Auteur du livre Vogue: The Gown et rédactrice en chef de la rubrique mode et luxe How to Spend it du Financial Times, Jo Ellison nous encourage à trouver la beauté dans la vie.

En 2008, Jo Ellison a travaillé un certain temps au British Vogue avant de reprendre le post de Vanessa Friedman au Financial Times. Ses chroniques pleines d’esprit lui ont valu une audience mondiale auprès des grands leaders de l’industrie de la mode et des amoureux des catwalks.

Singulart a eu la chance de la rencontrer pour un entretien exclusif. Jo Ellison a répondu à nos questions concernant l’intersection des mondes de l’art et de la mode. Découvrez dès à présent cette icône.

Que faut-il savoir sur vous et votre carrière ?

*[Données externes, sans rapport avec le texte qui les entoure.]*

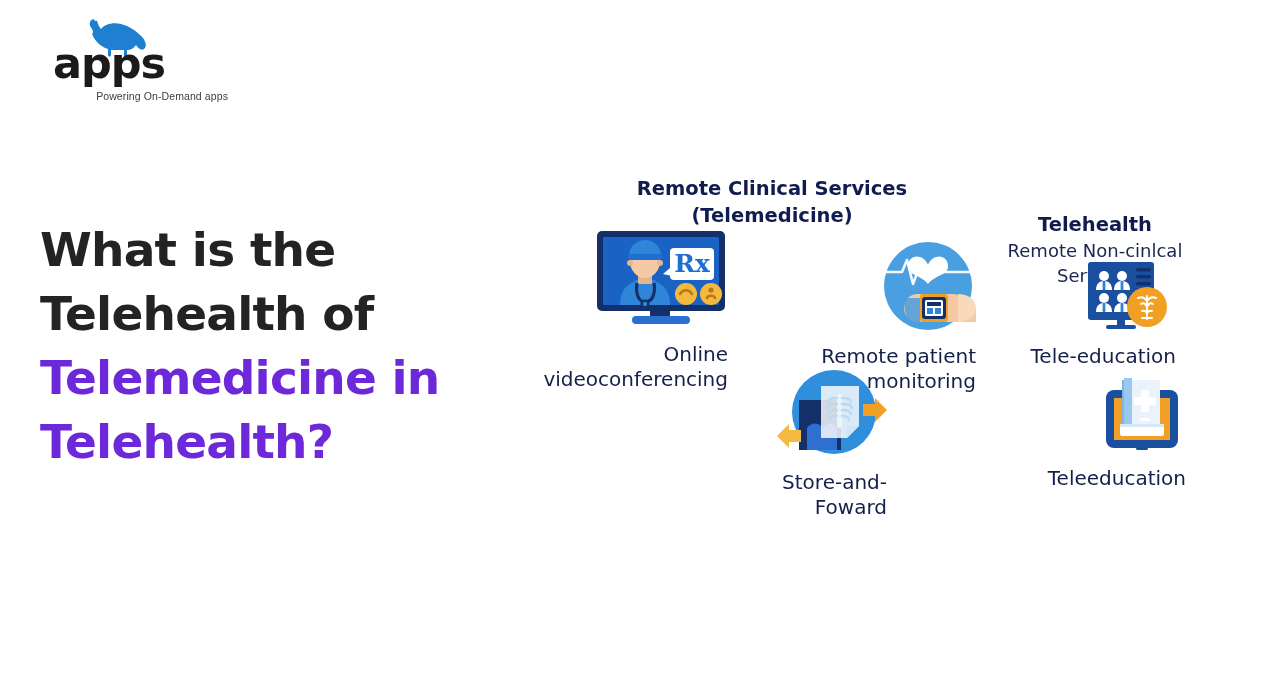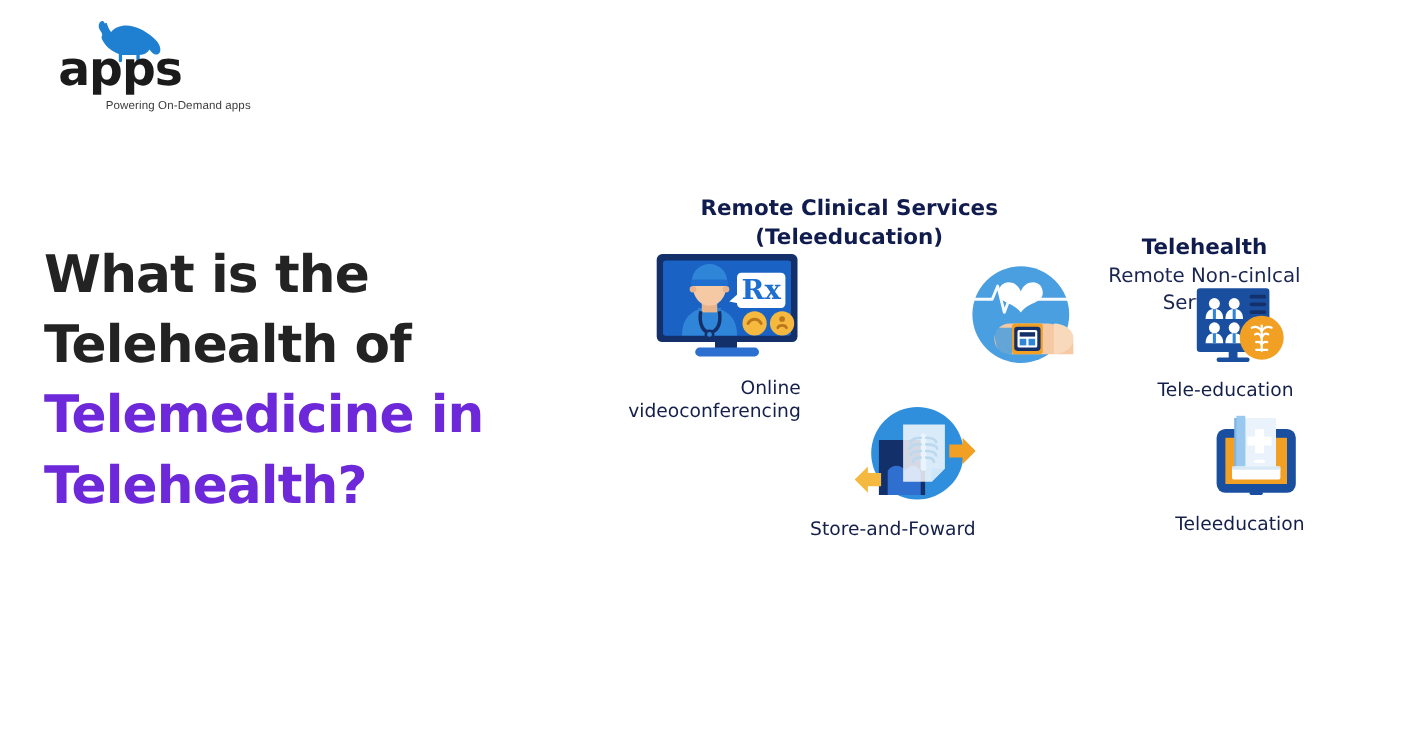--- a/index.html
+++ b/index.html
@@ -46,21 +46,21 @@
   .col-head .ch-main { font-size: 19.5px; font-weight: 700; line-height: 1.4; display:block; }
   .col-head .ch-sub  { font-size: 18px; font-weight: 400; line-height: 1.4; display:block; color:#1a2550;}
 
   #head-clinical { left: 612px; top: 175px; width: 320px; }
   #head-telehealth { left: 985px; top: 175px; width: 220px; margin-top: 36px; }
 
   
   .item { position: absolute; text-align: right; }
   .item .caption {
     color: #15204a;
-    font-size: 17px;
+    font-size: 20px;
     font-weight: 400;
     line-height: 1.25;
     margin-top: 6px;
     font-family: "DejaVu Sans", sans-serif;
     white-space: pre-line;
   }
   .icon-box { display: block; margin: 0 auto; }
 
   #item-video   { left: 536px; top: 228px; width: 192px; }
   #item-monitor { left: 818px; top: 238px; width: 158px; }
@@ -89,21 +89,21 @@
 
   <div class="headline">
     <span class="l-dark">What is the</span>
     <span class="l-dark">Telehealth of</span>
     <span class="l-blue">Telemedicine in</span>
     <span class="l-blue">Telehealth?</span>
   </div>
 
   <div class="col-head" id="head-clinical">
     <span class="ch-main">Remote Clinical Services</span>
-    <span class="ch-main">(Teleeducation)</span>
+    <span class="ch-main">(Telemedicine)</span>
   </div>
 
   <div class="col-head" id="head-telehealth">
     <span class="ch-main">Telehealth</span>
     <span class="ch-sub">Remote Non-cinlcal</span>
     <span class="ch-sub">Services</span>
   </div>
 
   <div class="item" id="item-video">
     <span class="icon-box">
@@ -167,20 +167,22 @@
 
         <rect x="40" y="56" width="28" height="28" rx="3" fill="#f2a024"></rect>
 
         <rect x="42" y="59" width="24" height="22" rx="3" fill="#14306b"></rect>
         <rect x="45" y="62" width="18" height="16" rx="1.5" fill="#ffffff"></rect>
         <rect x="47" y="64" width="14" height="4" fill="#14306b"></rect>
         <rect x="47" y="70" width="6" height="6" fill="#2f86d8"></rect>
         <rect x="55" y="70" width="6" height="6" fill="#2f86d8"></rect>
       </svg>
     </span>
+    <div class="caption">Remote patient
+monitoring</div>
   </div>
 
   <div class="item" id="item-store">
     <span class="icon-box">
       <svg width="110" height="92" viewBox="0 0 110 92">
         <circle cx="57" cy="44" r="42" fill="#2f8fdc"></circle>
 
         <rect x="22" y="32" width="42" height="50" fill="#14306b"></rect>
         <path d="M30 60 C34 54 42 54 46 60 C50 54 58 54 60 62 L60 82 L30 82 Z" fill="#2f6fd0"></path>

Je m’appelle Jo Ellison, je suis rédactrice en chef de How to Spend It, le supplément hebdomadaire du Financial Times consacré au lifestyle, et ancienne rédactrice mode du Financial Times, pour lequel je travaille depuis 2014. Précédemment, j’ai aussi travaillé pour le British Vogue en tant que directrice des chroniques et avant Vogue, j’ai travaillé à The Independent en Irlande.

À l’université, j’ai avant tout pris des cours d’histoire tout en étant rédactrice en chef de plusieurs projets. Je suis accidentellement tombée dans le journalisme de mode grâce à mon poste chez Vogue. J’y ai énormément appris sur la mode, son histoire, toutes les techniques des shootings et j’ai surtout compris que Vogue était bien plus qu’un simple magazine puisqu’il touchait à tous les aspects de la création.

Cependant, rien ne m’avait préparée à mon arrivée chez Financial Times. Je me suis soudainement retrouvée propulsée au premier rang des plus gros scandales de l’industrie de la mode, tout en faisant des reportages des défilés et rédigeant des articles sur les plus grosses affaires du marché de la mode et ses nouvelles tendances. C’est pour ça que je dirais aujourd’hui que j’ai véritablement appris ce qu’était la mode lorsque j’ai commencé à travailler dans ce milieu.

Quel est votre plus beau souvenir en tant que rédactrice mode ?

Avoir la chance de pouvoir assister à des évènements exclusifs, rencontrer des grands créateurs et des personnes aux parcours intéressants, assister aux défilés les plus fous de chaque saison et être témoin des créations les plus extravagantes. Je n’ai pas forcément de souvenir préféré, mais celui qui me vient à l’esprit maintenant c’est lorsque j’ai dû garder mon dictaphone sous le nez de Miuccia Prada pour obtenir la citation parfaite sur le défilé passé pour mon article, à l’arrière d’une voiture en route pour le prochain défilé, tout en portant une tenue complètement folle. C’était vraiment un rush d’adrénaline incroyable.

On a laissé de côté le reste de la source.